Post by IWB » Sat Jun 26, 2010 9:42 am

Hello Ed
Rebel wrote: If I understand your pages well your reason for not including Ippo and friends is the lack of an author name. Can you explain the why of that? Just curiosity about your way of reasoning.
Simply because an anonym enigne leave no possibility for someone to claim his intelectual property in case he thinks it might be infringed. If there is a real name everyone is free to take any action he thinks might be usefull. So basicaly an anonymus enige is simply unfair. (And I do not see a reason why someone wants to be anonymus with an chess engine, there is no social taboo and no one considers chess programming asa something bad)
Rebel wrote: Another question, would you like to accept help from other people here who are willing to test? I realize that's a big thing but if IPON is ran by a group of people it would give it more status.
Ed
Thank you, but no. Several reasons and I will just name a few.
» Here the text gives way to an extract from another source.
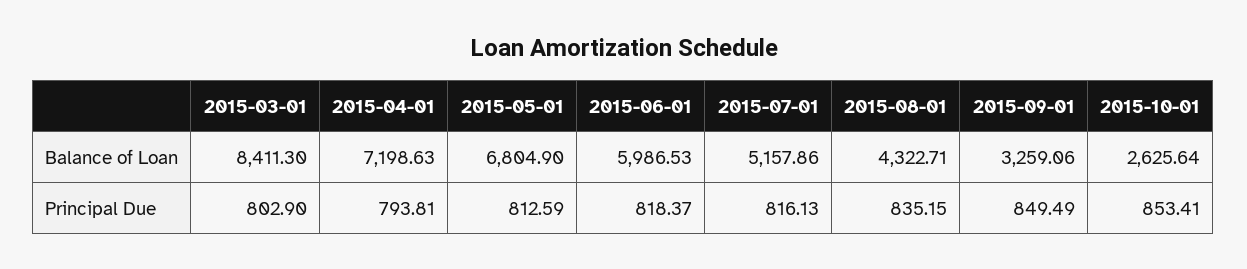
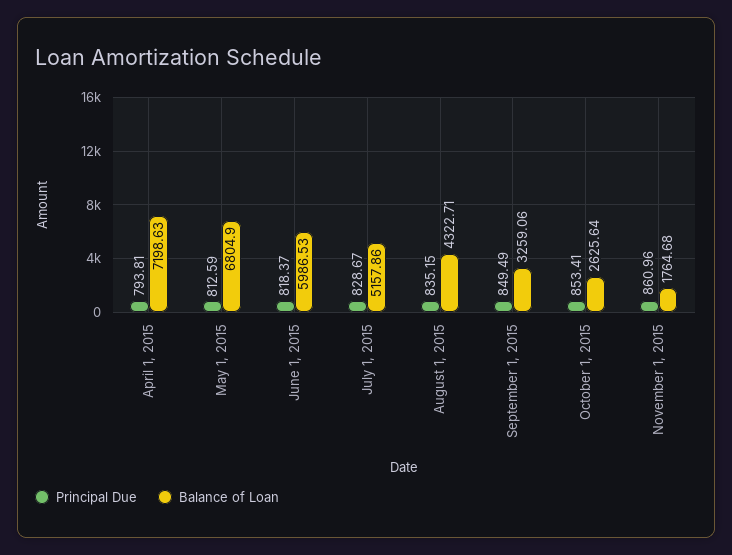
Balance of Loan, 2015-03-01: 8411.3 -> none
Principal Due, 2015-03-01: 802.9 -> none
Principal Due, 2015-07-01: 816.13 -> 828.67
Principal Due, November 1, 2015: none -> 860.96
Balance of Loan, November 1, 2015: none -> 1764.68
1. I do some betatesting as well. If there are more people involved it is harder to keep that seperated.
2. More people means more problems. See the other lists, some of thier members want to test the Litos, some dont ... now they have to find a consensus ... difficult.
3.Actually I disagree that more people give more status (and I dont mind that). More people means you throw results together which actually do not belong together - which is one of my critics on the other list. You have to unify hardware, opening positions, books or you throw together whatever someone tested!? Then you have to adapt time (hardware), another thing which I personaly have to disagree.

And with the current status I am independent. If i want to quit tomorrow I delete my site and I am gone :-)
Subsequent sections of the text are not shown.